3. Roadmap for learning NLP.
Mastering NLP takes time and effort. You can’t claim to be an NLP expert just because you read two blogs. This section describes how you can learn NLP step by step.
To become a good NLP expert, you need to follow the steps below to learn.
3.1 Understand the full meaning of NLP
Before you can start developing an NLP application, you need to know what you are actually doing. You should understand the full meaning of NLP, why it is useful, and some of the major NLP applications. The first chapter of this book is about laying a foundation for natural language processing theory.
3.2 Learning a Programming Language
There is no getting around the fact that if you want to become an NLP expert, you need to learn some programming. You need to learn programming in order to develop NLP applications. Although you can use any programming language to program natural language applications, I would recommend learning the Python programming language. Python is one of the most widely used libraries for NLP, with a myriad of basic and advanced NLP libraries. In addition, many NLP applications are based on machine learning and deep learning. And Python is a language that provides easy-to-use Deep Learning and Machine Learning libraries. In short, learn Python. Chapter 2 provides a crash course in getting started with Python for beginners.
3.3 Start with basic tasks
Start with very basic NLP applications. Beginners are advised not to start developing NLP applications right away, but to familiarize themselves with the most common and basic NLP tasks first. For example, learn how to perform word deactivation, how to divide sentences into words and paragraphs into sentences, know how to find part-of-speech tags for words in the text, etc., etc. In addition, mastering text cleanup and manipulation techniques is a must. Finally, you need to master how to import data from various sources into your application and how to crawl data from a website to import it into your application. The basic NLP tasks are explained in detail in Chapters 4, 5, and 6.
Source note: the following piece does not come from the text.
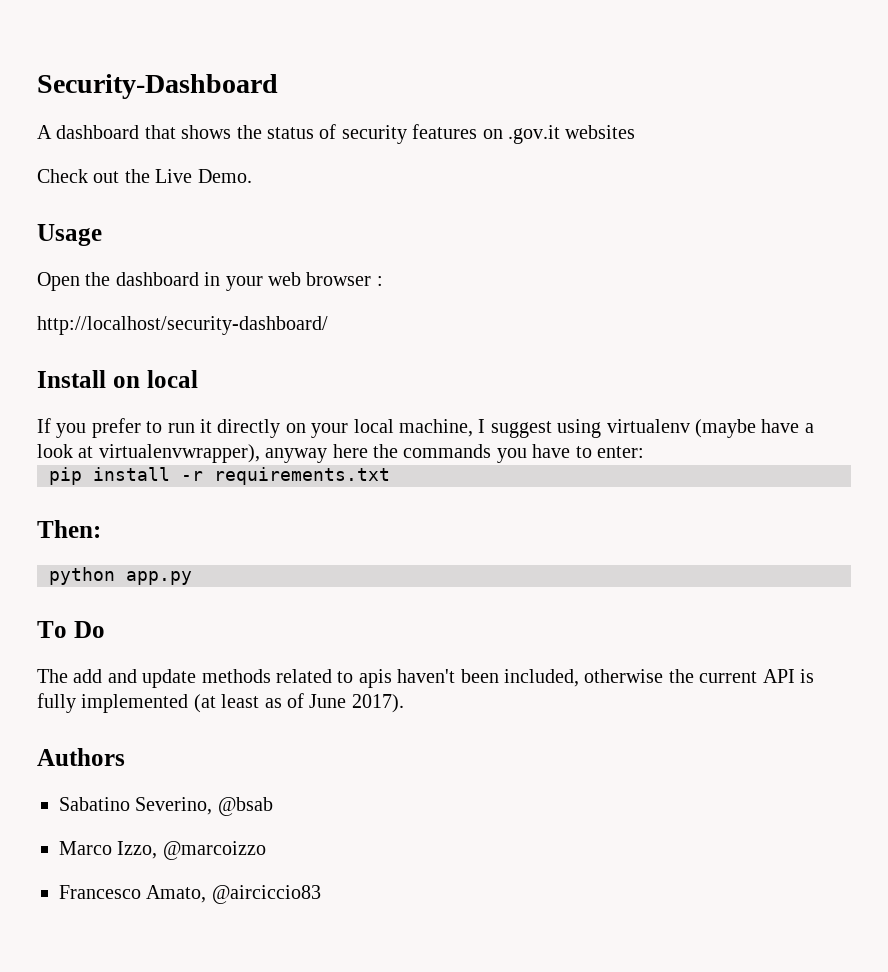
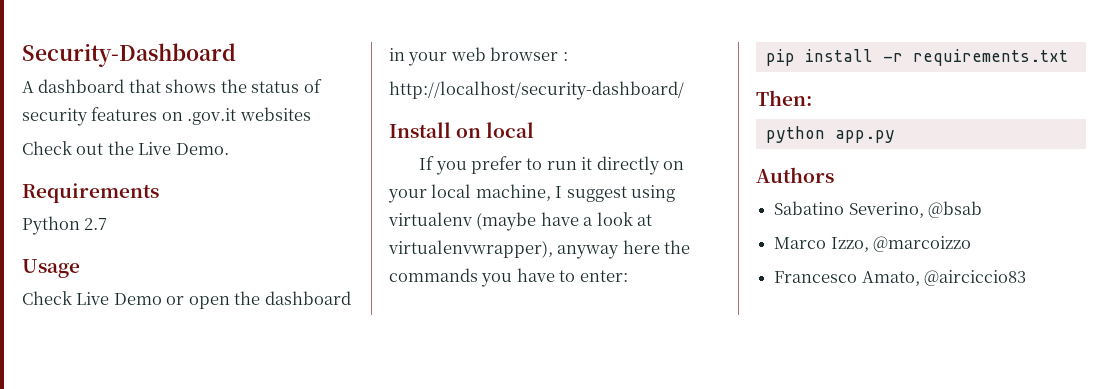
[37,224,102,246] [37,272,80,291] Usage // Open -> [22,183,159,203] [22,216,108,235] [22,259,80,278] [22,291,230,309] Requirements // Python 2.7 // Usage // Check Live Demo or open
[37,621,105,638] [37,669,814,688] [37,693,404,713] // To Do // The add and update methods related to apis haven't been included, otherwise the current API is fully implemented (at least as of June 2017). -> (895, 136) none

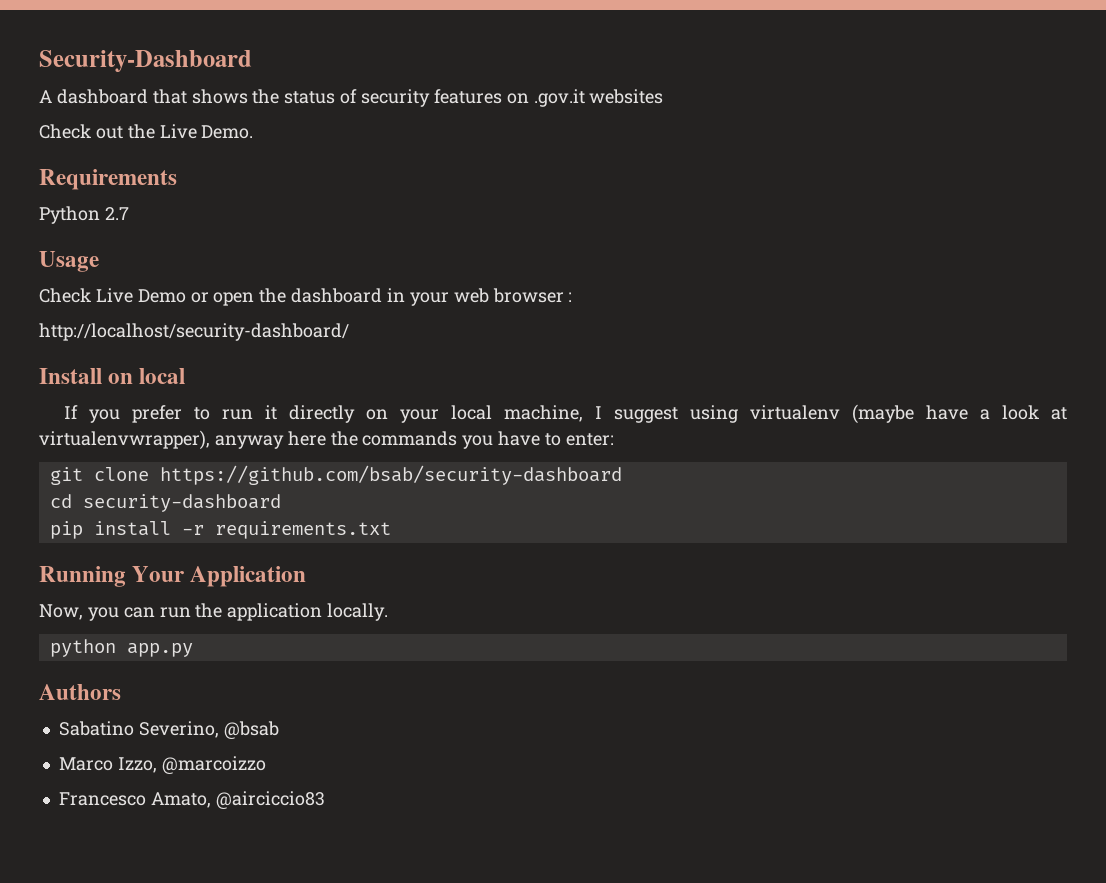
(628, 276) none -> [49,465,622,485] [49,494,281,512] // git clone https://github.com/bsab/security-dashboard // cd security-dashboard
[756,90,812,106] Then: -> [39,566,307,587] [39,603,389,621] Running Your Application // Now, you can run the application locally.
3.4 Understanding how to represent text statistically
As mentioned earlier, most NLP techniques incorporate the concepts of both Deep Learning and Machine Learning, both of which are statistical in nature. In order to implement these techniques in NLP, text must be represented statistically. There are several methods that can be used to represent text statistically; see Chapter 7 for more information.
3.5 Understanding Machine Learning and Deep Learning
Once all the basic NLP concepts have been learned, machine learning and deep learning concepts, particularly supervised machine learning algorithms, must then be learned. For deep learning algorithms, one should focus on understanding the basic operating principles of densely connected neural networks, recurrent neural networks (especially LSTM), and convolutional neural networks. These concepts will be explained in Chapter 3.
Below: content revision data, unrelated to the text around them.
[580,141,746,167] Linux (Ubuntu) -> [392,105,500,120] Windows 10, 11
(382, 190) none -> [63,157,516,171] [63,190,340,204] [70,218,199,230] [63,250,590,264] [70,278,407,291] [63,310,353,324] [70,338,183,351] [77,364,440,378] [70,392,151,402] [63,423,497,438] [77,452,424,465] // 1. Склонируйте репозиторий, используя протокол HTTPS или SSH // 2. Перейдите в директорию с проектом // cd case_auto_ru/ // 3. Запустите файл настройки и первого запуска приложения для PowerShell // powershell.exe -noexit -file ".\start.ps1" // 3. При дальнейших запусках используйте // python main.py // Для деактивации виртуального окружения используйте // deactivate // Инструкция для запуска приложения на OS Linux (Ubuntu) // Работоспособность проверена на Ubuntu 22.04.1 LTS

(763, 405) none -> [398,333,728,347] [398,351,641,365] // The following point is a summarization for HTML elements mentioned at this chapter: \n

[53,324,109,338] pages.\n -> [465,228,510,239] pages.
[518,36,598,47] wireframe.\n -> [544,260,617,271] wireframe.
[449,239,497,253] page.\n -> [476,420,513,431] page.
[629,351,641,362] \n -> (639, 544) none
3.6 Developing Advanced NLP Applications
Once you are familiar with basic NLP tasks and have a basic understanding of deep learning and machine learning, you are ready to develop advanced NLP applications. For NLP applications, it is recommended to first develop machine learning applications (e.g., text classification) using machine learning algorithms such as Logistic Regression, Random Forest, etc. Once one is able to develop NLP applications using machine learning in a familiar way, one can move on to advanced applications using various neural networks based on Deep Learning. Part 2 of this book is devoted to the development of Deep Learning and Machine Learning-based NLP applications.